Quora Searcher
This is a java based maven project of quora Indexing and searching application. The keywords are needed for searching purpose. In order to compatible with the readpeer application, keywords and results are read and written respectively.
Dependencies
-
mongodb driver 3.0.4: The quora cawler is based on mongodb. So, if you want to run indexing, you will find that it fetch the data from mongodb, and then index them. So, mongodb driver are needed.
-
apache lucene core 3.6.2: Apache lucene is used for searching purpose.

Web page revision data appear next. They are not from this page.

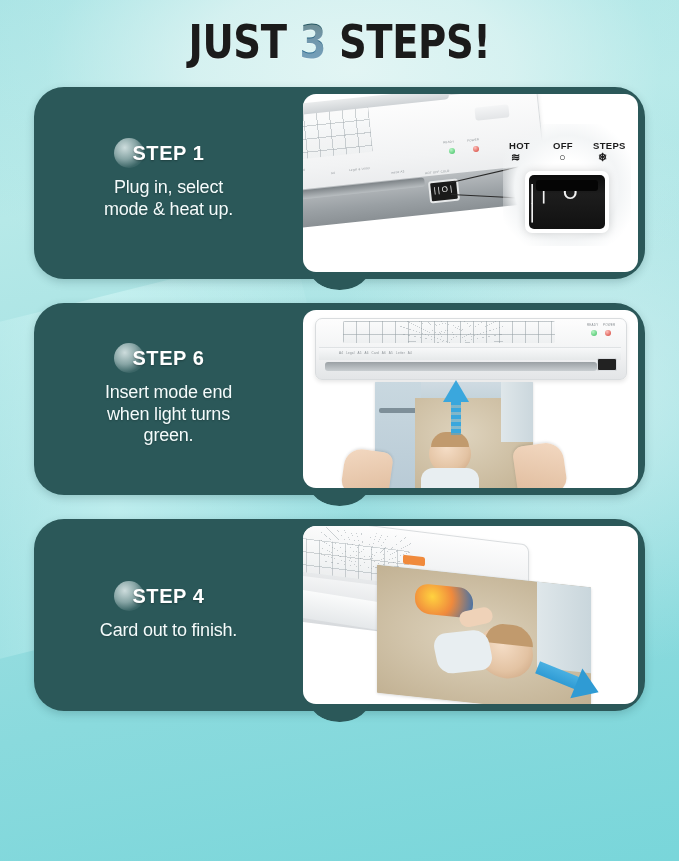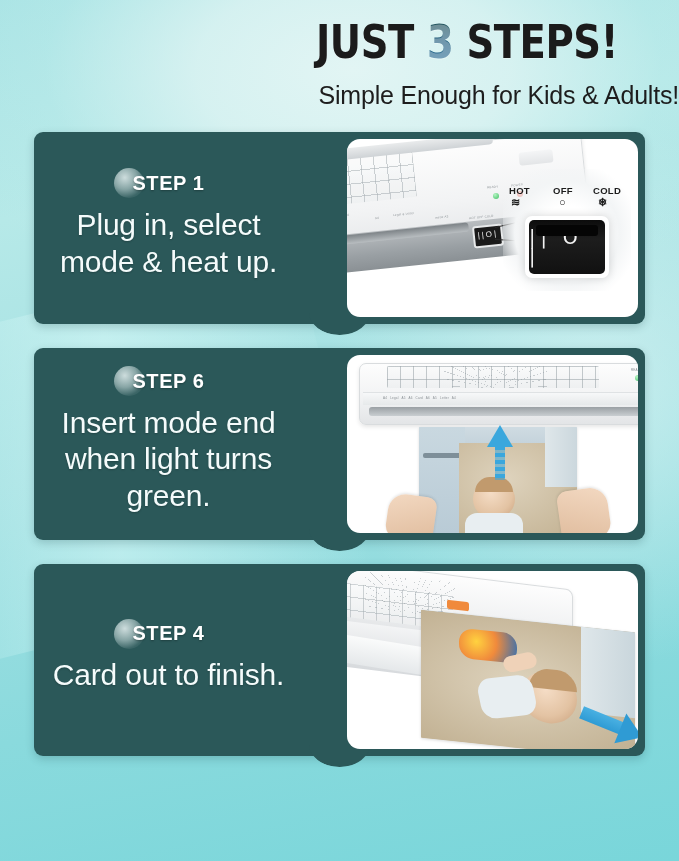--- a/index.html
+++ b/index.html
@@ -33,21 +33,21 @@
     width: 60%;
     height: 38%;
     background: linear-gradient(100deg, rgba(255,255,255,0) 0%, rgba(214,248,247,0.55) 45%, rgba(255,255,255,0) 100%);
     transform: rotate(-14deg);
     pointer-events: none;
   }
 
   
   .header {
     position: relative;
-    text-align: right;
+    text-align: center;
     padding-top: 18px;
   }
   .title {
     font-family: "DejaVu Sans", sans-serif;
     font-weight: 700;
     font-size: 47px;
     letter-spacing: -0.5px;
     line-height: 1;
     color: #1b1b1b;
     margin: 0;
@@ -72,26 +72,25 @@
 
   
   .cards {
     position: relative;
     margin-top: 22px;
   }
   .card {
     position: relative;
     margin: 0 34px;
     background: #2b5859;
-    border-radius: 9px;
+    border-radius: 30px;
     box-shadow: 0 3px 9px rgba(20,60,62,0.22);
     display: flex;
     align-items: center;
     overflow: visible;
-    gap: 44px;
   }
   .card + .card { margin-top: 24px; }
 
   
   .card .notch {
     position: absolute;
     left: 50%;
     bottom: -11px;
     width: 62px;
     height: 24px;
@@ -127,21 +126,21 @@
   }
   .step-label {
     position: relative;
     font-size: 20px;
     font-weight: 700;
     letter-spacing: 0.6px;
     color: #ffffff;
     text-shadow: 0 1px 2px rgba(0,0,0,0.28);
   }
   .step-desc {
-    font-size: 30px;
+    font-size: 18px;
     line-height: 1.22;
     color: #f4fbfb;
     letter-spacing: -0.2px;
     text-shadow: 0 1px 2px rgba(0,0,0,0.22);
     white-space: pre-line;
   }
 
   .card-photo {
     flex: 1 1 auto;
     background: #ffffff;
@@ -289,21 +288,20 @@
     width: 0; height: 0;
   }
 </style>
 </head>
 <body>
 
 <div id="page">
 
   <div class="header">
     <h1 class="title"><span>JUST </span><span class="num">3</span><span> STEPS!</span></h1>
-    <p class="subtitle">Simple Enough for Kids &amp; Adults!</p>
   </div>
 
   <div class="cards">
 
     <div class="card">
       <div class="notch"></div>
 
       <div class="card-text">
         <div class="step-label-row">
           <span class="bullet"></span>
@@ -340,21 +338,21 @@
         <div class="leader" style="left:148px; top:88px; width:80px; transform:rotate(-13deg);"></div>
         <div class="leader" style="left:148px; top:100px; width:84px; transform:rotate(3deg);"></div>
 
         <div class="s1-callout">
           <span class="s1-sw-label" style="left:6px;">HOT</span>
           <span class="s1-sw-icon" style="left:8px;">≋</span>
 
           <span class="s1-sw-label" style="left:50px;">OFF</span>
           <span class="s1-sw-icon" style="left:56px;">○</span>
 
-          <span class="s1-sw-label" style="left:90px;">COLD</span>
+          <span class="s1-sw-label" style="left:90px;">STEPS</span>
           <span class="s1-sw-icon" style="left:95px;">❄</span>
 
           <div class="rocker">
             <div class="rocker-inner">
               <span class="rocker-marks">|| O |</span>
             </div>
           </div>
         </div>
       </div>
     </div>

It utilised the inverted index and it will list the related contents based on the similarity.
-
mysql connector java 5.1.31: the job and result are inside of the mysql database.
Program Structure
-
You can index the contents by creating a Indexer object after which you could simply call createIndex() function. This indexer will not keep indexing if the data of mongodb keep increasing. So, you need to timely re-run the Indexer for indexing more contents of the mongodb.
-
After Indexing, you could take a look at QuoraSearchClient.java. When you initialize this class, you need to specify the indexing path which should be the same as the path you specified inside of the Indexer class. First you need to connect to the database by calling connectDB() this will connect to the tweets_db. After that, you can call readDataBase(String book_id) to read the related field of a book from job table. Bear in mind that you need to provide a book_id in order to fetch the query keywords, job_id and so on. Calling writeDataBase will write the data to quorasfull table. And overall, don't forget to close the resultSet and query by calling close(ResultSet resultSet) function.
-
Searcher is a class for constructing and actually doing search.